If anyone has any info or pictures let me know, and on to some pics!!!

First time home, took a while to figure out that series of rods was a front brake








After a cleaning, greasing, install of nos tires, and rebuilding of bosch dynamo and headlight.





I just really want any info I can get, year, correct parts needed, info on the accesories it has ect. I do know the seat and grips are wrong but dont know which ones would be right. I have tons of detail shots if it helps, let me know. Ill be posting them if I get any response.
Thanks and I apologize for my first ranting post!


----------



## catamount (Apr 15, 2011)

I really have nothing of value to add except to say that the bike is amazing, and the story that goes along with it is incredible.  $50 sounds like a steal.  What a great bike.


----------



## Barkeep (Apr 15, 2011)

More pics of the parts...










Inside the bosch light were the og instructions...





Rod brake components...





Dated rear hub 39  M...





And a really cool rear wheel lock with key...





And one last "as found"


----------



## Barkeep (Apr 17, 2011)

Wow, over a hundred.views and nobody has a clue?
Am I in the right place, or should I be in general forums?


----------



## poolboy1 (Apr 17, 2011)

It's a cool bike that is not that desirable... You will find that not that many people collect girls bikes.

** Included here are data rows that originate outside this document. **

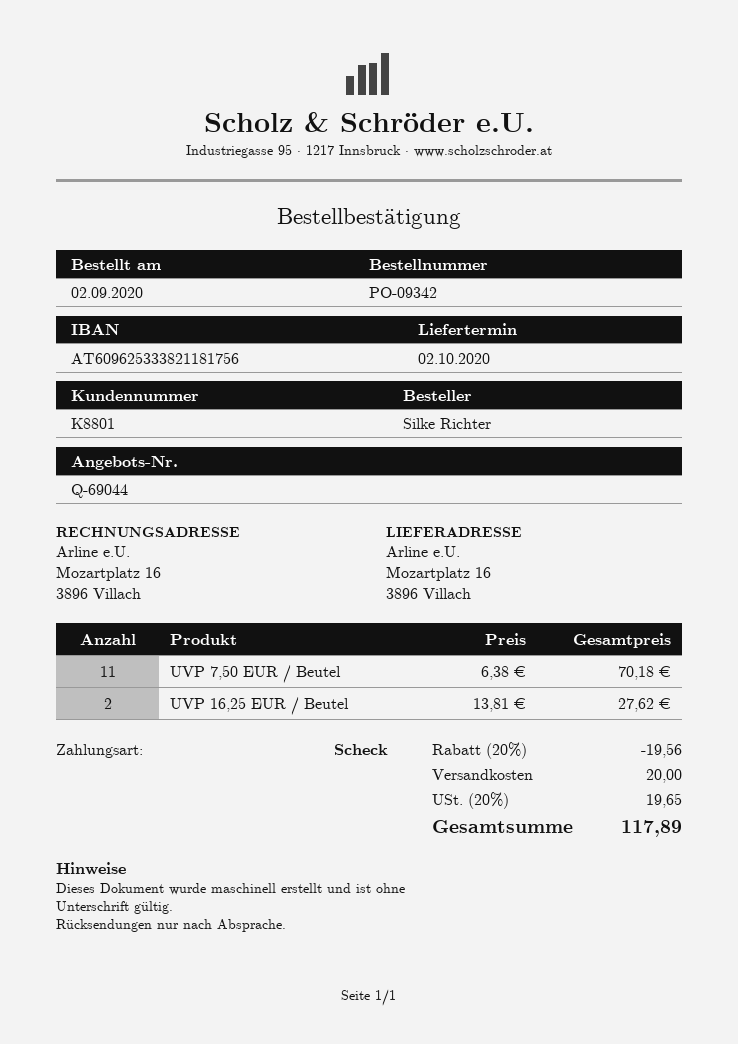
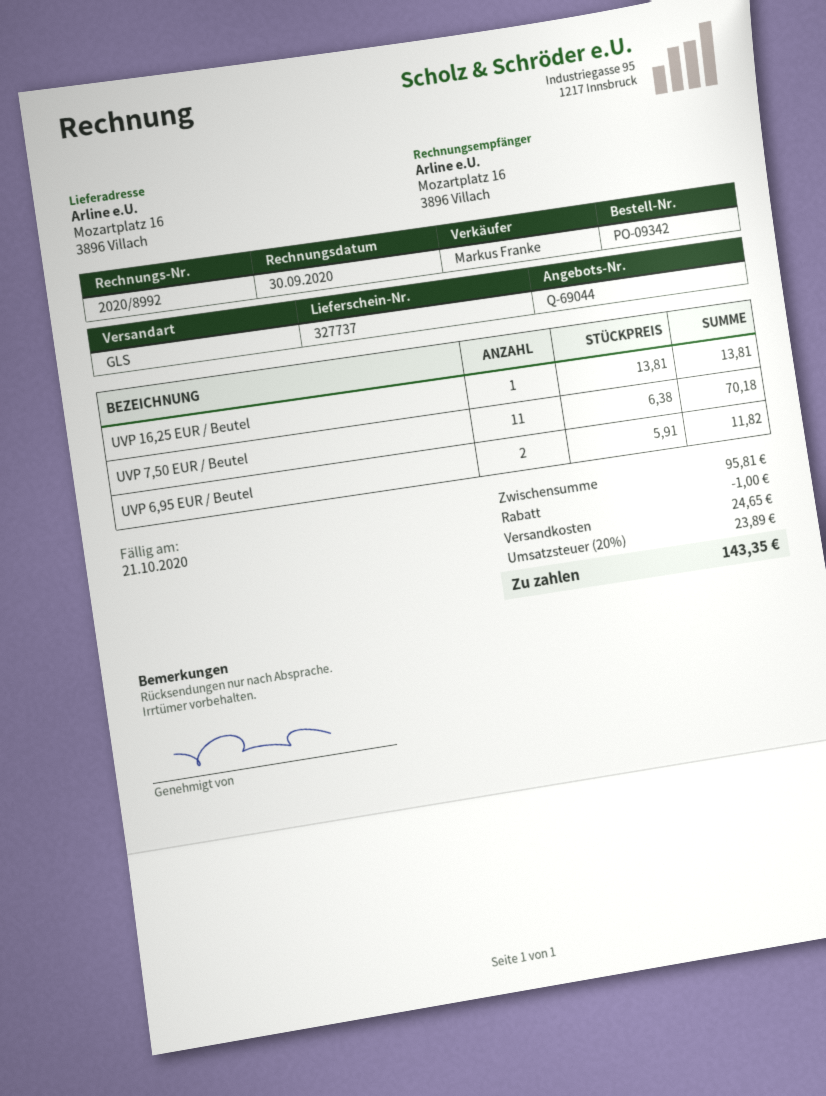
UVP 16,25 EUR / Beutel: 2 x 13.81 = 27.62 -> 1 x 13.81 = 13.81
UVP 6,95 EUR / Beutel: none -> 2 x 5.91 = 11.82
discount: 19.56 -> 1.00
shipping: 20.00 -> 24.65
tax: 20% = 19.65 -> 20% = 23.89
total: 117.89 -> 143.35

It is a very cool bike for what it is.....


----------



## scrubbinrims (Apr 17, 2011)

Also, I don't think there are many that collect foreign bicycles here in the US for the simple reason of the availability.
I like it, would like to help out, but not my collection niche.
Chris


----------



## militarymonark (Apr 17, 2011)

I think its a really neat bike, I have found it helpful to google or ebay search the country this is from. usually you have a little tab that comes down and asks if you want to translate this page to english so you can at least try to search that way.


----------



## Goldenrod1 (Dec 10, 2014)

*I have a German torpedo and a pair of bops and girls are in Canada.*

Black bike with a British three speed Raeligh is standard


----------



## Goldenrod1 (Dec 10, 2014)

*Is there a wheel emblem on the front fender?*

Mine has one.


----------



## bikejunk (Dec 11, 2014)

the above poster was correct not too much info on German bikes out their I have a 1928 German built Triumph motorcycle and all searches have to be in German 

            try the terms fahrrader, torpedo ,opel  oldtimer (their term for antique)   good luck  

 also just because it don't have a lot of value don't mean didley pre war Geman stuff is dam interesting


----------



## Barkeep (Dec 19, 2014)

Wow you dug up a post from 2011! Thanks for the reply, she's still hanging in the rafters.


----------